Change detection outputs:
--- --- ---
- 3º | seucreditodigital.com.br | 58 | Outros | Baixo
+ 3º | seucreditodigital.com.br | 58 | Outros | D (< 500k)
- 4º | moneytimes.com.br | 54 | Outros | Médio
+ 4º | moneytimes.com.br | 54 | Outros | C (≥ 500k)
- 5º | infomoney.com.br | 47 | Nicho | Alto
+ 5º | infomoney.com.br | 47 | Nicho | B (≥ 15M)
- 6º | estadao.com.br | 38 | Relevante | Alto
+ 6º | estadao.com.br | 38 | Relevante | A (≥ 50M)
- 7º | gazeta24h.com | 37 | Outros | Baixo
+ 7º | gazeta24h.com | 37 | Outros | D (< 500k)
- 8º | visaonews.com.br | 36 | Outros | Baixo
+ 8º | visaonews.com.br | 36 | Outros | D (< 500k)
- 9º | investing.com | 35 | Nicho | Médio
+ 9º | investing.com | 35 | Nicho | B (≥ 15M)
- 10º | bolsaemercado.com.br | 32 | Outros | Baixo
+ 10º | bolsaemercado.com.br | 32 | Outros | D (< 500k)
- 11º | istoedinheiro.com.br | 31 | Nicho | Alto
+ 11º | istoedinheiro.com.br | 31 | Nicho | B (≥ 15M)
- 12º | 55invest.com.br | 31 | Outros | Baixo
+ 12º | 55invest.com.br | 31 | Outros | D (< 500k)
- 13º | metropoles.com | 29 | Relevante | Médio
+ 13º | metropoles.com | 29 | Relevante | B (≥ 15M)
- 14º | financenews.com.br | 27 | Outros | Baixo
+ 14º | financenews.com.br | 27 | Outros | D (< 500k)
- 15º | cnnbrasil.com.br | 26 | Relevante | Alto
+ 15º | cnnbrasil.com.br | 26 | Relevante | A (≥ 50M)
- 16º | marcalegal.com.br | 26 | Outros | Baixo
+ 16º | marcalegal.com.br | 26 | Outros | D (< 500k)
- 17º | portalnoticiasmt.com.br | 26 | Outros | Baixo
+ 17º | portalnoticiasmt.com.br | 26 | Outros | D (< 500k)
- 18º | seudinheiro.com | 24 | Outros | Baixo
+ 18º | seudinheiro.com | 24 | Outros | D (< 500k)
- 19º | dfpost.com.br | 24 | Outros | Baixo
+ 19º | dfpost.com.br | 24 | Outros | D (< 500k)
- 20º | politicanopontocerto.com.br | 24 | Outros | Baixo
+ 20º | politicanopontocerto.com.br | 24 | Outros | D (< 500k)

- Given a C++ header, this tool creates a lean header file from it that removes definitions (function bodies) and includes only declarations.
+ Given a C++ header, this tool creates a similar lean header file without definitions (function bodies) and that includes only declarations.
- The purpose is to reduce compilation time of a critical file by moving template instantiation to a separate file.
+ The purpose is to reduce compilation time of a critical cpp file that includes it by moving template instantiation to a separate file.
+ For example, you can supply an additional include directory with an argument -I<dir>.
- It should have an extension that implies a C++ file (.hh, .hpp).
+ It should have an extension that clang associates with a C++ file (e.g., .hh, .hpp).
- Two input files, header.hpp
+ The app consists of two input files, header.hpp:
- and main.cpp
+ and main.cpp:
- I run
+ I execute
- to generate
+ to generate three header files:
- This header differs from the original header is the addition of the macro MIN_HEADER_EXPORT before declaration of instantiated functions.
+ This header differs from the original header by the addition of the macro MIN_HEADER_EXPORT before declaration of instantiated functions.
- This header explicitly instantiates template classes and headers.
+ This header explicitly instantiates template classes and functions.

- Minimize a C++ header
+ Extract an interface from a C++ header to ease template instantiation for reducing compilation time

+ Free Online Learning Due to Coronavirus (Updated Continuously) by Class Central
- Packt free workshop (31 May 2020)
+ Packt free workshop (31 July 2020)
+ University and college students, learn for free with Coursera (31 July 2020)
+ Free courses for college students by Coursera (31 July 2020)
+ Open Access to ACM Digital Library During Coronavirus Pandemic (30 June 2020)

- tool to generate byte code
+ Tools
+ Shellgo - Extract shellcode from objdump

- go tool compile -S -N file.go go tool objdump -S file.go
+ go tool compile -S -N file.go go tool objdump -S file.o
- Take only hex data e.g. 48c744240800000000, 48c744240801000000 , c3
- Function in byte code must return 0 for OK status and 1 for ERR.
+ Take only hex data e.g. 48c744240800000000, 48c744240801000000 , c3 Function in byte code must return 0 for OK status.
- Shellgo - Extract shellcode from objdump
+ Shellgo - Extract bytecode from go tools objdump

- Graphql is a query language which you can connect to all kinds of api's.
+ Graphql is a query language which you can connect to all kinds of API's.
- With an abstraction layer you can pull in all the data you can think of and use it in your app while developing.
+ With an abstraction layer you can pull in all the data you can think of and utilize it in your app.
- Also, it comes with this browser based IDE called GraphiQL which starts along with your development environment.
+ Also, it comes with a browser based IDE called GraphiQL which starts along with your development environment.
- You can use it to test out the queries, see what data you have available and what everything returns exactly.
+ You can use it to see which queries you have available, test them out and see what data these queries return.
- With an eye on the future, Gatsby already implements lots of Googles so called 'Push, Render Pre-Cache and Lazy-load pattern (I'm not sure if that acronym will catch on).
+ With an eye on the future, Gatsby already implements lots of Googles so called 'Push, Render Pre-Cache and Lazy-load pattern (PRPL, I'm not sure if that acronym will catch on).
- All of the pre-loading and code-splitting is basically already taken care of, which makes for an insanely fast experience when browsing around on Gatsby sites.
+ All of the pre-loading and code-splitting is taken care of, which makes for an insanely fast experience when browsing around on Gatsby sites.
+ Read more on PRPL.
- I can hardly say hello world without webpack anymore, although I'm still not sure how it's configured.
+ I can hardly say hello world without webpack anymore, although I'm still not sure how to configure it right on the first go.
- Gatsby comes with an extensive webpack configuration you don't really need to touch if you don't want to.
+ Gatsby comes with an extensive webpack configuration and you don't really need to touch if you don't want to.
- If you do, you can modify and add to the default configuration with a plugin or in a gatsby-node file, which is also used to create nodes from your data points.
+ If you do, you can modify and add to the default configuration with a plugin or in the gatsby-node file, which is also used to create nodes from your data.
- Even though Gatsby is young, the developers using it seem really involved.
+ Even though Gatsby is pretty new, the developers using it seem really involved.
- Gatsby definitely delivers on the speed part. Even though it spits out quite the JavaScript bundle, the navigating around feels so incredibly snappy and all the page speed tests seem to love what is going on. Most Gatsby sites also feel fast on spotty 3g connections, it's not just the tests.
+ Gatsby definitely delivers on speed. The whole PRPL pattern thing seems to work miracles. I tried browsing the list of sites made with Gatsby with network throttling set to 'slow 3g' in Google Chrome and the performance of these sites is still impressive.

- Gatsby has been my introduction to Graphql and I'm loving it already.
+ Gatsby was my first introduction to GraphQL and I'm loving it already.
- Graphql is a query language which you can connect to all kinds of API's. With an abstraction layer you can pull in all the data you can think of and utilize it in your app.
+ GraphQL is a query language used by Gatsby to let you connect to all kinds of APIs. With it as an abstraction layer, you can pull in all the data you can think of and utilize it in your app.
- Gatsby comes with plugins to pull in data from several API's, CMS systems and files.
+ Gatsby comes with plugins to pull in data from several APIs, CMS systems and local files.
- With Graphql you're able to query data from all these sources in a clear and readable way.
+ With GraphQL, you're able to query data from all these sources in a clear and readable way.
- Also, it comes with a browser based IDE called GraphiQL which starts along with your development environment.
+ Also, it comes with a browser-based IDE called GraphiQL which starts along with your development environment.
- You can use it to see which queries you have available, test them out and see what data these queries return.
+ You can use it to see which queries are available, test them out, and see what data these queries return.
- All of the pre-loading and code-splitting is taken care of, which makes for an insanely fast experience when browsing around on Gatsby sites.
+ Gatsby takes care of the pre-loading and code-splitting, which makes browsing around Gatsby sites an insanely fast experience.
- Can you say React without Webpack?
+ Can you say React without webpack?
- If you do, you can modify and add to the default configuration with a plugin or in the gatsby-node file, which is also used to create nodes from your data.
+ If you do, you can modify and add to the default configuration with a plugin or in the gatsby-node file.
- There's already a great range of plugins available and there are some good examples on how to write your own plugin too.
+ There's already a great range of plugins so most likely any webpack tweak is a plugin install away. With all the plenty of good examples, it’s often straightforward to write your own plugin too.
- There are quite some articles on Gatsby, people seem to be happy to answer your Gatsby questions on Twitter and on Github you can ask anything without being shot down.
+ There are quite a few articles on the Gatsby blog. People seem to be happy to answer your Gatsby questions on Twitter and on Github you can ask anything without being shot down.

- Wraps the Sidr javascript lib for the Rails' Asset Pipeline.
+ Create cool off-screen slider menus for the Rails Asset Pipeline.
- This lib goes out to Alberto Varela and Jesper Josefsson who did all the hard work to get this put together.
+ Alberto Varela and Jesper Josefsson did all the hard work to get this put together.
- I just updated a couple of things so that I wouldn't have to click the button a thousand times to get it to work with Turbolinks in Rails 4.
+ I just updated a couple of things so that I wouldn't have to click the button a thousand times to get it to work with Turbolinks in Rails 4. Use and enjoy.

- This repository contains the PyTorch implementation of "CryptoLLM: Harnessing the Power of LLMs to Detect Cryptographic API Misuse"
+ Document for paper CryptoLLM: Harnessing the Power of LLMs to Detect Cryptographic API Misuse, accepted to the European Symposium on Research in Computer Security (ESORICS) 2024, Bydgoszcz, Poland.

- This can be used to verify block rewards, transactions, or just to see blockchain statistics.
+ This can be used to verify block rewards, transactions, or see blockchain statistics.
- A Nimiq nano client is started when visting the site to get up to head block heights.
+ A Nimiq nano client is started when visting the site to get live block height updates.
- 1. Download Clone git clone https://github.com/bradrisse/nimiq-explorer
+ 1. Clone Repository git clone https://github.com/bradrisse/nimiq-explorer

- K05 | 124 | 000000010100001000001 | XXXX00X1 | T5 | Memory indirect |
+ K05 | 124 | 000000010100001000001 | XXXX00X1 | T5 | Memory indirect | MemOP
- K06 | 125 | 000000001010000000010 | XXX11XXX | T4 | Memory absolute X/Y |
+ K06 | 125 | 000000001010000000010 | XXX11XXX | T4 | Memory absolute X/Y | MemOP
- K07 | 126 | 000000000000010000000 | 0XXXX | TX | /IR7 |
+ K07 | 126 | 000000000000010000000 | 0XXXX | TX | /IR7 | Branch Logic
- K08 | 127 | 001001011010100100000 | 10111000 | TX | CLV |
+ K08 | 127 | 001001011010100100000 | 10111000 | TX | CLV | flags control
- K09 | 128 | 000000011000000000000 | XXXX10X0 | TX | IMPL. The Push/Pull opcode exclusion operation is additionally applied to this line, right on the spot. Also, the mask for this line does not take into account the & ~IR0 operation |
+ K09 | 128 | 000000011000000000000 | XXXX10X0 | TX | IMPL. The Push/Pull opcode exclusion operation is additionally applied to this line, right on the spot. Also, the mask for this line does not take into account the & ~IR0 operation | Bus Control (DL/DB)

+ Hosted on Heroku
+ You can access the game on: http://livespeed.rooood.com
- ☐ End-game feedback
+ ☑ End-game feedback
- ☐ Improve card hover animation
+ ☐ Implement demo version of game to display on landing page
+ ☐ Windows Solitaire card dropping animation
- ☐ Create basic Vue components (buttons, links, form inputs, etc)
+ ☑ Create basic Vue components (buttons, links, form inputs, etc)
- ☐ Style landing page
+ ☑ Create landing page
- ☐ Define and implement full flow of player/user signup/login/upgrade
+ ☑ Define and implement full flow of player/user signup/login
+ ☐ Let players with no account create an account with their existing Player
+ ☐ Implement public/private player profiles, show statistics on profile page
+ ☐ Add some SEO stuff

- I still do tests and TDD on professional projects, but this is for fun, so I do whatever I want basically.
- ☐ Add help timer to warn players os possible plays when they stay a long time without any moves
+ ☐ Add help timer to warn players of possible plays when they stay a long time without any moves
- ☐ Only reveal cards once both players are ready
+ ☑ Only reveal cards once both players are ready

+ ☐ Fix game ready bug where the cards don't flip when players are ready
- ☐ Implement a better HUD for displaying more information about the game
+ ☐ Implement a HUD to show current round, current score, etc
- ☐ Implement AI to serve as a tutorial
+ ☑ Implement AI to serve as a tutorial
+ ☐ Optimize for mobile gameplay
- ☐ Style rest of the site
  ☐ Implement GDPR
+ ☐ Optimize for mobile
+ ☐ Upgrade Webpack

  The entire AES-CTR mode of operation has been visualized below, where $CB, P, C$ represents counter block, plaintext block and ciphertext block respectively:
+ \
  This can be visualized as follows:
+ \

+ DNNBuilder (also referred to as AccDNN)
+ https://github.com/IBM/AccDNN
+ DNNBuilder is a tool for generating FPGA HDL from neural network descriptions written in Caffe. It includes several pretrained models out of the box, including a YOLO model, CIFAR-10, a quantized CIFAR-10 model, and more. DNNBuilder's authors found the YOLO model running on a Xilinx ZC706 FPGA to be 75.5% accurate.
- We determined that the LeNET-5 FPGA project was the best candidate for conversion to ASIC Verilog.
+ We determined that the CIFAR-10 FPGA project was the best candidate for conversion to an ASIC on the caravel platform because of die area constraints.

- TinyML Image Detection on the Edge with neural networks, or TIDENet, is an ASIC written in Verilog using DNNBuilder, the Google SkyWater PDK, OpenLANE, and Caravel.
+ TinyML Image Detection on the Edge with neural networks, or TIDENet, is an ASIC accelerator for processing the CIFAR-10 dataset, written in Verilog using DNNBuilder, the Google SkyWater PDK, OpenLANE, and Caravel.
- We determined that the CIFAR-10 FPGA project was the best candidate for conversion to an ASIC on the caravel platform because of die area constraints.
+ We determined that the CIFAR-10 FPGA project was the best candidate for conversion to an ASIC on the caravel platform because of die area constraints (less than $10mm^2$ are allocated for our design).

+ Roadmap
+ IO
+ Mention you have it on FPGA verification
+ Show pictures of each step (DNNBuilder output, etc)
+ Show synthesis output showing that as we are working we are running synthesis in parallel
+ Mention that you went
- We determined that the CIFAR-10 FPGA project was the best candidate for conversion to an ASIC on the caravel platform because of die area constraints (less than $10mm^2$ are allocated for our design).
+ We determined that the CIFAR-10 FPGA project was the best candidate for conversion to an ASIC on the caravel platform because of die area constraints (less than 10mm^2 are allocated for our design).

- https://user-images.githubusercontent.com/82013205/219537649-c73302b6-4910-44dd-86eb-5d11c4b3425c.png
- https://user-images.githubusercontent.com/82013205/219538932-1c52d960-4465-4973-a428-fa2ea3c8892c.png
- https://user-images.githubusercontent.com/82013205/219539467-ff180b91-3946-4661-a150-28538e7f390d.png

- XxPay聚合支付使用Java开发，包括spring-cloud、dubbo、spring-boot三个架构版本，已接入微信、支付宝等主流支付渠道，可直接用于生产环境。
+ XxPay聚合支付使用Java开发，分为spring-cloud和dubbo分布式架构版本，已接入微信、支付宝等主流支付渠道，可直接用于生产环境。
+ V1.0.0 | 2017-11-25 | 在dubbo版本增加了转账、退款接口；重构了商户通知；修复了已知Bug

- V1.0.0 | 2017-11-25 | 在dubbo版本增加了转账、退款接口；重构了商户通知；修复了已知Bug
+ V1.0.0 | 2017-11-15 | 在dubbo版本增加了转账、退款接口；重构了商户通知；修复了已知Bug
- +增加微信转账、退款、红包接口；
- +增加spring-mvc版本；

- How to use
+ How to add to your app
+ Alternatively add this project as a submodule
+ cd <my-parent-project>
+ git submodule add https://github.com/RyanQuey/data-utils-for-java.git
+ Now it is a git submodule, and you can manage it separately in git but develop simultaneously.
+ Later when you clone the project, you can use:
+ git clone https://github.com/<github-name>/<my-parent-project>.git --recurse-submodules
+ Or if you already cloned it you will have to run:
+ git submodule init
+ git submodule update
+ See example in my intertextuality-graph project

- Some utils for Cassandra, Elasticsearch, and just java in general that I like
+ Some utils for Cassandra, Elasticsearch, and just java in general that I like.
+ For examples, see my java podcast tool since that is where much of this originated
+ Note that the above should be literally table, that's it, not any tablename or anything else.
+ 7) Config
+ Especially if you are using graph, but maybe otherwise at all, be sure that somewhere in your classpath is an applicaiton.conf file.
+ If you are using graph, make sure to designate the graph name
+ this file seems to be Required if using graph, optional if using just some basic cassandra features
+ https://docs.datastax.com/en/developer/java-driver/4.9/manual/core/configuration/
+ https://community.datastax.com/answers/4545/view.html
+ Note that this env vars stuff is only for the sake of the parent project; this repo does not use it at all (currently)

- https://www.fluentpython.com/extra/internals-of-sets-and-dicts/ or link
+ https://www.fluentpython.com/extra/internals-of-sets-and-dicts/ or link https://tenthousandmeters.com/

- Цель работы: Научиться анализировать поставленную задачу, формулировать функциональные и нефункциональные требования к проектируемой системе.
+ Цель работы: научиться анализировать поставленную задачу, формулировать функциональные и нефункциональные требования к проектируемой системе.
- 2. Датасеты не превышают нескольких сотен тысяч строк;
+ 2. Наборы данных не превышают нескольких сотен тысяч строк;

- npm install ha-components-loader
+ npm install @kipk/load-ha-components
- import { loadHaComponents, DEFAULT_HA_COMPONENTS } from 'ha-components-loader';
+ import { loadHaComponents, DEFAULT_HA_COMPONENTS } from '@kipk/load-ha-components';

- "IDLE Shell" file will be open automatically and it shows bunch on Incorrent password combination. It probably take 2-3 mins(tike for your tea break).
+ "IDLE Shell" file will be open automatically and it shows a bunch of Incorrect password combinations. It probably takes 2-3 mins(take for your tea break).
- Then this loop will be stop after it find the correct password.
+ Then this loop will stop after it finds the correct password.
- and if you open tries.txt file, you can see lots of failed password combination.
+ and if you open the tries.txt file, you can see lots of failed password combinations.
--- --- ---
#### [WHAT YOU ARE ASKED TO DO]
The lines above starting at the one that contains "more on PRPL." and ending at the one that contains "new, the developers using it seem really involved." must be transcribed exactly, and no other lines may appear.

#### [EXERCISE OUTPUT]
+ Read more on PRPL.
- I can hardly say hello world without webpack anymore, although I'm still not sure how it's configured.
+ I can hardly say hello world without webpack anymore, although I'm still not sure how to configure it right on the first go.
- Gatsby comes with an extensive webpack configuration you don't really need to touch if you don't want to.
+ Gatsby comes with an extensive webpack configuration and you don't really need to touch if you don't want to.
- If you do, you can modify and add to the default configuration with a plugin or in a gatsby-node file, which is also used to create nodes from your data points.
+ If you do, you can modify and add to the default configuration with a plugin or in the gatsby-node file, which is also used to create nodes from your data.
- Even though Gatsby is young, the developers using it seem really involved.
+ Even though Gatsby is pretty new, the developers using it seem really involved.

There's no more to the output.